The two points are linked. Our Constitution recognises that regardless of how people act, the state is still bound to respond in a lawful manner that respects and upholds their dignity and humanity.

It should not see people as a site to vent its frustrations. They are always human beings who should be accorded rights and dignity even when responding to their alleged wrongdoing.

This is a point that seemed to elude many on social media who were backing the government’s action and declaring the law – meaning the curfew – must be enforced. But the immediate problem was not with whether it should be. It was with how it was actually enforced.

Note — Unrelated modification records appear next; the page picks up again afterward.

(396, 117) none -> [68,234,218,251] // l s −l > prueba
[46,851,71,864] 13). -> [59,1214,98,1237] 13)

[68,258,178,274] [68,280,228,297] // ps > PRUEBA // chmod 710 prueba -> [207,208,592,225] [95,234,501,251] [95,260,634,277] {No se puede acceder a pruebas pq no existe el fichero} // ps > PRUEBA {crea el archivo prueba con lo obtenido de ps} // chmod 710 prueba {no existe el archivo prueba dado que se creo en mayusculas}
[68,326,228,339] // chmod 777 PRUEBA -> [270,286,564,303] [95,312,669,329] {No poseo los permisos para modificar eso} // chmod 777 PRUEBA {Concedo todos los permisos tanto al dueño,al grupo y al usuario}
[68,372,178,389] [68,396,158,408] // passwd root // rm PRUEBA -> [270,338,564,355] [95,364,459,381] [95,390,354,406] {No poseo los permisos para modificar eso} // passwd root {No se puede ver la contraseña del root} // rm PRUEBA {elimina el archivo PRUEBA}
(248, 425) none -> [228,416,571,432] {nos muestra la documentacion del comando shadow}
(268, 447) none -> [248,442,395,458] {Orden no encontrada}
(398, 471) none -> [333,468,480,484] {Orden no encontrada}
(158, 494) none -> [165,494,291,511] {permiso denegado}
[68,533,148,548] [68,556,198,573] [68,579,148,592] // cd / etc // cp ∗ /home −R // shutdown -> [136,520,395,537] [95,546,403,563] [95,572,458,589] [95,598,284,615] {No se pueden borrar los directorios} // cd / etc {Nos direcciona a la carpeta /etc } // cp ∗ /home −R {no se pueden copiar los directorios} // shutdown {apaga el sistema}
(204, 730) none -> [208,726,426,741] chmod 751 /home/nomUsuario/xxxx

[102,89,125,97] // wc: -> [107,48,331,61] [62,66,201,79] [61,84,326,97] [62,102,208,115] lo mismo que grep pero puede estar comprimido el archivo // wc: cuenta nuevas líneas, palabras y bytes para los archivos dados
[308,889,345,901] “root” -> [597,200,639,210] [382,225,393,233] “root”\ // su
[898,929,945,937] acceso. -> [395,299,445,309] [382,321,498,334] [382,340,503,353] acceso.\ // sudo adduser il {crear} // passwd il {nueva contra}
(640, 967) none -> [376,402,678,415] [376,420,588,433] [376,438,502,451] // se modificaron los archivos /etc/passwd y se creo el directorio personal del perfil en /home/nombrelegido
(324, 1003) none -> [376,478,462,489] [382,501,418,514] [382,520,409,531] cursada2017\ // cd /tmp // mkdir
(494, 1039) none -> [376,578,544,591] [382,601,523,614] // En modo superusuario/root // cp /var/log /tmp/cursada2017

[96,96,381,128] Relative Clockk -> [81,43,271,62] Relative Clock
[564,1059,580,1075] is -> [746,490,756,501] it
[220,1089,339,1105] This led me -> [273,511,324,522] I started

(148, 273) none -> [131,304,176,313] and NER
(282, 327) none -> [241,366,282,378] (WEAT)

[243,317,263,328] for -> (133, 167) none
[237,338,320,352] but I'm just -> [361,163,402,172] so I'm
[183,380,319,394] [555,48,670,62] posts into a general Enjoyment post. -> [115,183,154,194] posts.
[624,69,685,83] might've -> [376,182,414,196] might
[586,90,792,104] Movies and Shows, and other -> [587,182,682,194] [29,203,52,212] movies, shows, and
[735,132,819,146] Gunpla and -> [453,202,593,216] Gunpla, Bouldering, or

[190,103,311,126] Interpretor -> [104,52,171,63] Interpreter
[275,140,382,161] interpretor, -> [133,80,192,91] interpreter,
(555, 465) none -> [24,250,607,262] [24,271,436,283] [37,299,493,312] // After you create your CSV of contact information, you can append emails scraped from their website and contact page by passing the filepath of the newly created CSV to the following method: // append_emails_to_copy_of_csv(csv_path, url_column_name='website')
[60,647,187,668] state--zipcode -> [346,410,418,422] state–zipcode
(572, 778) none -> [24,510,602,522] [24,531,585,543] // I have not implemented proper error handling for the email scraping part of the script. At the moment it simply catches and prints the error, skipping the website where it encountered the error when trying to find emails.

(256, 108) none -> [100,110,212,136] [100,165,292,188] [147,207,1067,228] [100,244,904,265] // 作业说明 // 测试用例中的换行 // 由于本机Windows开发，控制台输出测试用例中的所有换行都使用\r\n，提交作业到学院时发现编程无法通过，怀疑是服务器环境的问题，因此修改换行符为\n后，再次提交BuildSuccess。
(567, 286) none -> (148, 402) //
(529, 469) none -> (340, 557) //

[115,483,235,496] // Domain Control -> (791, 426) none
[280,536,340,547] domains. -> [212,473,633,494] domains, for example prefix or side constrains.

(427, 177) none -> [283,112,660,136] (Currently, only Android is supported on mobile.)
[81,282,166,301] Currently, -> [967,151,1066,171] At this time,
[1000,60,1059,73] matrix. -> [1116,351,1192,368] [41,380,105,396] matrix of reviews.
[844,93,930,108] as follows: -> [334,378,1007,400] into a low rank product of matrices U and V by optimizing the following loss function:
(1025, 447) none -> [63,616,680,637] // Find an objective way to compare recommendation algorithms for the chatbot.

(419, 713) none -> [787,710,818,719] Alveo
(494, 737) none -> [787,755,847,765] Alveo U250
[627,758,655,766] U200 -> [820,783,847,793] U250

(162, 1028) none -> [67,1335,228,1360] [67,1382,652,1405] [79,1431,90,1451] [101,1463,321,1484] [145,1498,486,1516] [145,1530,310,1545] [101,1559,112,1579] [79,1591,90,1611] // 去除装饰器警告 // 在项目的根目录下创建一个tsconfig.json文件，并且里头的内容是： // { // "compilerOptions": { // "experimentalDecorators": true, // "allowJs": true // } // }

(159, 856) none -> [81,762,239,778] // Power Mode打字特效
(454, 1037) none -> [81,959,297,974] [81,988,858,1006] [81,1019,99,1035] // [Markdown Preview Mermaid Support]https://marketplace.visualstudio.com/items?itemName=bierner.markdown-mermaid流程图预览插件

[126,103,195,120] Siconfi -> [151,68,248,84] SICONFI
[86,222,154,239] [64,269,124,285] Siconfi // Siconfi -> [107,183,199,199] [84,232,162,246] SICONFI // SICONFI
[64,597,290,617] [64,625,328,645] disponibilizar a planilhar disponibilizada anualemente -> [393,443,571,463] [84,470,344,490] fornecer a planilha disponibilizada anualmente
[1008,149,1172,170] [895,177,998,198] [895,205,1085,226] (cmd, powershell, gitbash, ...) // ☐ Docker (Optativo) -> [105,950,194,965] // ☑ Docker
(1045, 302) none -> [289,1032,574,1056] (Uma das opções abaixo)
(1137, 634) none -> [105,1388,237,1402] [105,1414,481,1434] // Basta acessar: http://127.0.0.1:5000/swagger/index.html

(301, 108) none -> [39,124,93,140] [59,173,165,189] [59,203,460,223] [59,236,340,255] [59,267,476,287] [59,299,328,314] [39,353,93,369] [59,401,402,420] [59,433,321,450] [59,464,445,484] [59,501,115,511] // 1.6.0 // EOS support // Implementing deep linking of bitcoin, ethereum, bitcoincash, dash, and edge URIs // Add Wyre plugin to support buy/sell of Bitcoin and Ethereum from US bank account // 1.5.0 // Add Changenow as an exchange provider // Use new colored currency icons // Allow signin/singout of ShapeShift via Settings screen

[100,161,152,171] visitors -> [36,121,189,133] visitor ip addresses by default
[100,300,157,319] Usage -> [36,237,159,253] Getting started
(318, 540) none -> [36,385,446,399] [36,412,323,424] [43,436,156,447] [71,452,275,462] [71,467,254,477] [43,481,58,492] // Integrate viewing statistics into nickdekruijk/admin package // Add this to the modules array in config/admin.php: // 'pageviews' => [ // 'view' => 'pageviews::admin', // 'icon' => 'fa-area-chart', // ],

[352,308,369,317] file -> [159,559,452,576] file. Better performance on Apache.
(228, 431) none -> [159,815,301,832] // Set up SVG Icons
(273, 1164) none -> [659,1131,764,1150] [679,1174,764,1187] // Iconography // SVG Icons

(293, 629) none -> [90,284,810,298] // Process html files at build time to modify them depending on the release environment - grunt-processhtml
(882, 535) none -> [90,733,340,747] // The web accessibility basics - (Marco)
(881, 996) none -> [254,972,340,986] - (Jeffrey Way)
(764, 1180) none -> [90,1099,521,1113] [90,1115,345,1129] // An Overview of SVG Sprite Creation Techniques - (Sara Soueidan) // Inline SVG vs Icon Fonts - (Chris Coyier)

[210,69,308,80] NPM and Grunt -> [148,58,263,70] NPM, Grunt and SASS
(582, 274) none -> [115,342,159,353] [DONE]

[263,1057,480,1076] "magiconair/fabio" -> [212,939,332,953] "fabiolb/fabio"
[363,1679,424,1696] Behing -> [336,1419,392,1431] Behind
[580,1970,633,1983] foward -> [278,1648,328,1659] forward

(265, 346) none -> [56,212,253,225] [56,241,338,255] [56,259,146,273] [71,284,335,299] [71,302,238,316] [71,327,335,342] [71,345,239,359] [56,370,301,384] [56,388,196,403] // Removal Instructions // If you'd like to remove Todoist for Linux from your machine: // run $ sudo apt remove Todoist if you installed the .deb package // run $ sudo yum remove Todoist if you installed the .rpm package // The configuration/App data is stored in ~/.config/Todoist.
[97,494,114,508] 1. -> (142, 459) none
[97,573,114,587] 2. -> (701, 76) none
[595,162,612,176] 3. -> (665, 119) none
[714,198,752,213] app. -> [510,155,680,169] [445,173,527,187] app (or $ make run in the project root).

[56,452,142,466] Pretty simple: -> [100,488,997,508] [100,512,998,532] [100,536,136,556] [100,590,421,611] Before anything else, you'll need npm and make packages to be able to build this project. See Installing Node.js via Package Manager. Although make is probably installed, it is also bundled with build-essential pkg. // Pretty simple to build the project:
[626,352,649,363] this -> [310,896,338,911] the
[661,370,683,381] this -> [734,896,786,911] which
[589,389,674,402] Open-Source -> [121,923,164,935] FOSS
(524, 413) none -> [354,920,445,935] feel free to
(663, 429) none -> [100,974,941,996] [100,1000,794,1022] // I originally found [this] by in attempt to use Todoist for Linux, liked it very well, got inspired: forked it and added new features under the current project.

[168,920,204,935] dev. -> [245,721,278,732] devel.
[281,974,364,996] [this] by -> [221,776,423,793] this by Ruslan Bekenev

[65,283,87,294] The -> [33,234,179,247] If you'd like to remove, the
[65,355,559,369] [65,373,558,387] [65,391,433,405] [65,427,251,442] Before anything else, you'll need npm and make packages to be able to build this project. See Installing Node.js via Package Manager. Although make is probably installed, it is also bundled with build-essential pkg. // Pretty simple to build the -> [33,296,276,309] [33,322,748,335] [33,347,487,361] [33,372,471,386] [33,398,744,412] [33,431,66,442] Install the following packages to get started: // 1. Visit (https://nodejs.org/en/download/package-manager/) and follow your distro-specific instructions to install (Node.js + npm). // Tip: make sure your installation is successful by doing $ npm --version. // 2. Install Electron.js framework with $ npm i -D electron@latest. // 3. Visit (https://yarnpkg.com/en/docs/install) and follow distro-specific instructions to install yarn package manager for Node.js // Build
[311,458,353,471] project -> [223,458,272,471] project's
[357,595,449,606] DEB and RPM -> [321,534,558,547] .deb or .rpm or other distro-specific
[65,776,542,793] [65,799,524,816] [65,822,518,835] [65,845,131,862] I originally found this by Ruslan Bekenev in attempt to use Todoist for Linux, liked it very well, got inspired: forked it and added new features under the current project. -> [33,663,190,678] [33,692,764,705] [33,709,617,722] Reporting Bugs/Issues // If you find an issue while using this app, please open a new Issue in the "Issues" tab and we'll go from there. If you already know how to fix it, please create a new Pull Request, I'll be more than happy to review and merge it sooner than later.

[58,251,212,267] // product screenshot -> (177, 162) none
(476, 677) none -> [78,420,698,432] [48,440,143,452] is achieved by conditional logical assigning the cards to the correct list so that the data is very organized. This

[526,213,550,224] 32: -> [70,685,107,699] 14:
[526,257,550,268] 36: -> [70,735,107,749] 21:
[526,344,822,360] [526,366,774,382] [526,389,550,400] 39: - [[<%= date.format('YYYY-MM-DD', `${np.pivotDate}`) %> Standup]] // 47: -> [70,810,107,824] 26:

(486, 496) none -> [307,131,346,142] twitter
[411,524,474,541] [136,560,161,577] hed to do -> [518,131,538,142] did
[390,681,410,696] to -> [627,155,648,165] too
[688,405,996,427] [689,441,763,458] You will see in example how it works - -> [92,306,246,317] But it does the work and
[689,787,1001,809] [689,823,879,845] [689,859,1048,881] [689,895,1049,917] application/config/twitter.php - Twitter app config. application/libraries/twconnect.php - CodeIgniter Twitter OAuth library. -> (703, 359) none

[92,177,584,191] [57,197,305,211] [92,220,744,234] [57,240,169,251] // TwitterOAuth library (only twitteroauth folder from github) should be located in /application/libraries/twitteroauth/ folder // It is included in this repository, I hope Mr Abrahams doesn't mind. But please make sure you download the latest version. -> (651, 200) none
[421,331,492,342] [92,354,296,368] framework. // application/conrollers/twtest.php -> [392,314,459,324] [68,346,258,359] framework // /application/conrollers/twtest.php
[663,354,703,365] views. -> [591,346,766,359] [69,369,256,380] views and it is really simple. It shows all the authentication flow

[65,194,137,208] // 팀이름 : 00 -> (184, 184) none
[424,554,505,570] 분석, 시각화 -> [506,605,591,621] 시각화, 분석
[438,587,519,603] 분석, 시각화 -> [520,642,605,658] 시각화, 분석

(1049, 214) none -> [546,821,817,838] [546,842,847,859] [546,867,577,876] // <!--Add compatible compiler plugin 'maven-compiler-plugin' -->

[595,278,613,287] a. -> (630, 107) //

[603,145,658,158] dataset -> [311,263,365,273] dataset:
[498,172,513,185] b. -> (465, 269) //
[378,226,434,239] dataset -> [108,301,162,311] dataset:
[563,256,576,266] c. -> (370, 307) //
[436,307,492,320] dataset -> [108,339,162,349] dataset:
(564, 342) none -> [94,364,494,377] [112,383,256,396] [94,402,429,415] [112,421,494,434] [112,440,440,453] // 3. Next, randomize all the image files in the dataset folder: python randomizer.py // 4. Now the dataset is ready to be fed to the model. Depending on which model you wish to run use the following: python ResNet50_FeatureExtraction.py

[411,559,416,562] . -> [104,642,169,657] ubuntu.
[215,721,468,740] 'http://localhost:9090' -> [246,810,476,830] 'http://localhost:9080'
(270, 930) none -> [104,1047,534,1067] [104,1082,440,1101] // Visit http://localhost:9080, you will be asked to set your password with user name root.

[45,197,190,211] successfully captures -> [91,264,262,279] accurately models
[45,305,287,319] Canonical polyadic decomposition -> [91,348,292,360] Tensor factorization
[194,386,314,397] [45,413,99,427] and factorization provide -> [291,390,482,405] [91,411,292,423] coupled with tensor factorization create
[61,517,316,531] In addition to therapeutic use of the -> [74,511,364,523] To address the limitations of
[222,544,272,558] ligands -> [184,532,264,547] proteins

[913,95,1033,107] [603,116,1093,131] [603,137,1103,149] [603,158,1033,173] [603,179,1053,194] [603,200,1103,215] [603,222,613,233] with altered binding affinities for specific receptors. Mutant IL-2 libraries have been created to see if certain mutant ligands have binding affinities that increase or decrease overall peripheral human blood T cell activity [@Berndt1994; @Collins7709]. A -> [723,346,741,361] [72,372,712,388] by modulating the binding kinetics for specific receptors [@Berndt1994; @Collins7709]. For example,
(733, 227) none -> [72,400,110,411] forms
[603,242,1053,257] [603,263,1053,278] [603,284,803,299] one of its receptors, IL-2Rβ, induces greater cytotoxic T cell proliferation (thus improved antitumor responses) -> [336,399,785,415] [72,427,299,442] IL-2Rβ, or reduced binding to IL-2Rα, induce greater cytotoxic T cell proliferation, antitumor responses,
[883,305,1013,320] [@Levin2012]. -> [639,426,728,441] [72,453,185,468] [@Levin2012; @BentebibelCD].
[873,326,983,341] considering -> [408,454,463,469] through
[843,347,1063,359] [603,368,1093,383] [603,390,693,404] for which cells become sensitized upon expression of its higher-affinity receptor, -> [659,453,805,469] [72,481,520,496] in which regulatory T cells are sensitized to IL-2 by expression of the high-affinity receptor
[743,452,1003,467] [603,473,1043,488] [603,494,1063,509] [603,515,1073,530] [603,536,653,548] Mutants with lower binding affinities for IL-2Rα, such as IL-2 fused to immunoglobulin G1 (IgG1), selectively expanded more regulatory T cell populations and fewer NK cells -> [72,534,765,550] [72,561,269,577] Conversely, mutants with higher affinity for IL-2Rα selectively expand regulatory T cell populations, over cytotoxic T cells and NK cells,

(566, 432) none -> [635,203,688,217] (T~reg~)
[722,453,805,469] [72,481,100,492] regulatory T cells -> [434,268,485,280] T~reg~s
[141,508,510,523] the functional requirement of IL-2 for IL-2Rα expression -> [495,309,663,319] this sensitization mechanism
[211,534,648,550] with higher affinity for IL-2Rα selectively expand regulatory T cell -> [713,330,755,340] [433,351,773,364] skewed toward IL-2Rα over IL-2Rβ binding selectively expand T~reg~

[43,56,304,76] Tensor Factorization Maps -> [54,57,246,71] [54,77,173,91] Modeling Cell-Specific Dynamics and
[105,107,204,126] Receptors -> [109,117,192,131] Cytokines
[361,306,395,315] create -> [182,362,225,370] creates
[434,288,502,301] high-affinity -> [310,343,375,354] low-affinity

There are deeper issues that should be followed up, including the advisability of using unilateral decrees issued from the State House ivory tower to battle the pandemic rather than consulting with communities; the advisability of treating pandemics as a law-and-order issue and having policemen rather than community health workers and medics as the face of the government response; and whether Kenya is a dictatorship where the Constitution permits the President to indefinitely impose a curfew and restrict rights without even needing to seek the approval of Parliament.

But the immediate one was the police response. There can never be a justification for the state treating a Kenyan resident with anything less than the full respect demanded by the Constitution.

This is regardless of what he or she or they have done. It was one of the tenets of colonialism that the humanity of the people it subjugated could be questioned, that they could always fall short. Accepting this was what the oppressors demanded of the oppressed. To date it is what the government of Kenya demands.

Yet that must be resisted. We do not exist to obey the government. It exists to serve us. And to do it in the manner we prescribe in the Constitution.

It is not Kenyans who are disobedient. It is the state itself. All conversations about curfew enforcement should begin there.